**TASK OBJECTIVE**:
Extract from the listing each line in which the word "left" appears.

**EXERCISE INPUT**:
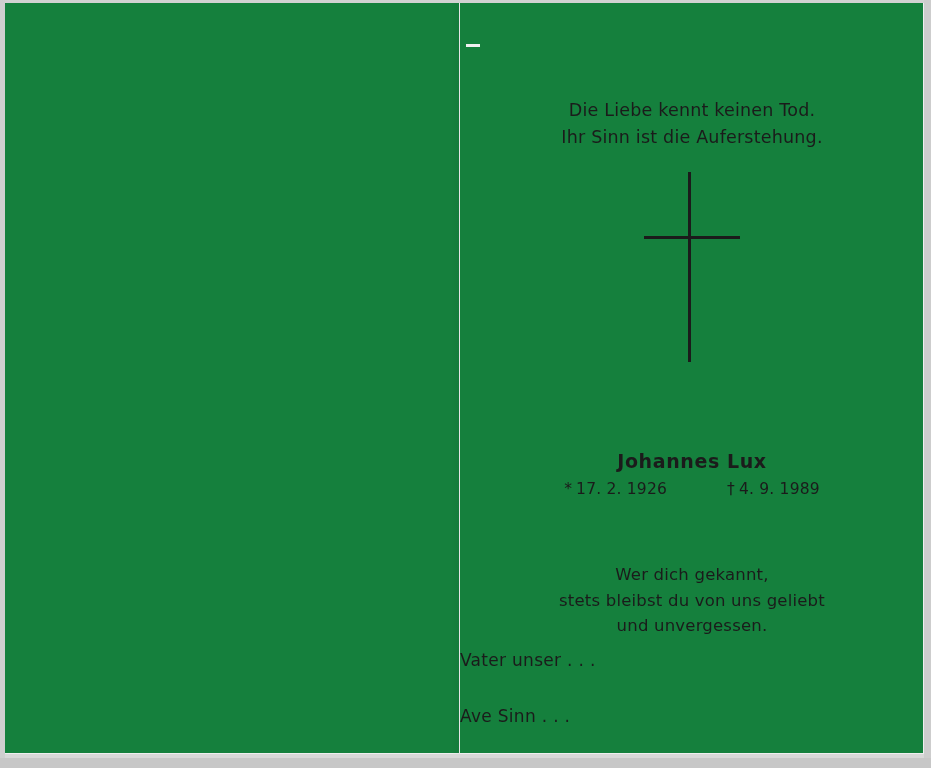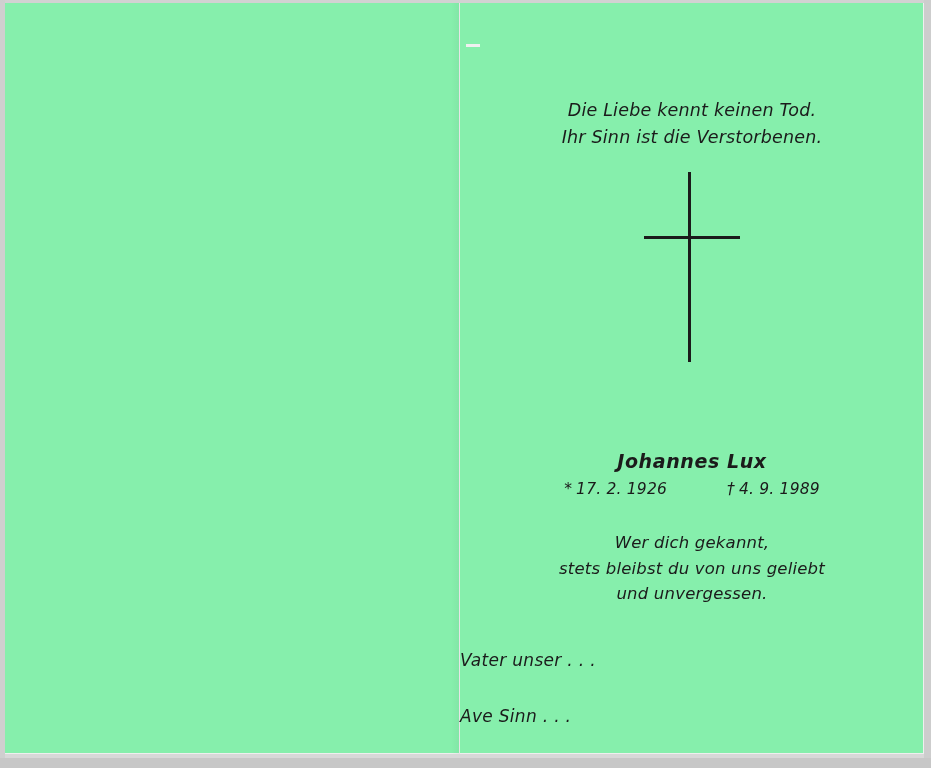--- a/index.html
+++ b/index.html
@@ -22,23 +22,22 @@
     background: #d8d8d8;
   }
 
   
   #card {
     position: absolute;
     left: 4px;
     top: 2px;
     width: 920px;
     height: 752px;
-    background: #86efac;
+    background: #15803d;
     box-shadow: 0 0 0 1px #efefef inset;
-    font-style: italic;
   }
 
   
   #edge-left {
     position: absolute;
     left: 0; top: 0;
     width: 5px; height: 768px;
     background: #cfcfcf;
   }
   #edge-right {
@@ -187,21 +186,21 @@
     gap: 60px;
     font-size: 15.5px;
     letter-spacing: 0.2px;
   }
   #dates .sym {
     margin-right: 4px;
   }
 
   
   #verse {
-    top: 528px;
+    top: 560px;
   }
   #verse .line {
     font-size: 16.5px;
     line-height: 25.5px;
     letter-spacing: 0.2px;
     white-space: nowrap;
   }
 
   
   #prayers {
@@ -227,21 +226,21 @@
     <div id="left-panel"></div>
 
     <div id="fold-shadow"></div>
     <div id="fold"></div>
     <div id="artifact"></div>
 
     <div id="right-panel">
 
       <div class="content" id="motto">
         <div class="line">Die Liebe kennt keinen Tod.</div>
-        <div class="line">Ihr Sinn ist die Verstorbenen.</div>
+        <div class="line">Ihr Sinn ist die Auferstehung.</div>
       </div>
 
       <div id="cross-wrap">
         <div id="cross">
           <div class="v"></div>
           <div class="h"></div>
         </div>
       </div>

**EXPECTED ANSWER**:
     left: 4px;
   #edge-left {
     left: 0; top: 0;
     <div id="left-panel"></div>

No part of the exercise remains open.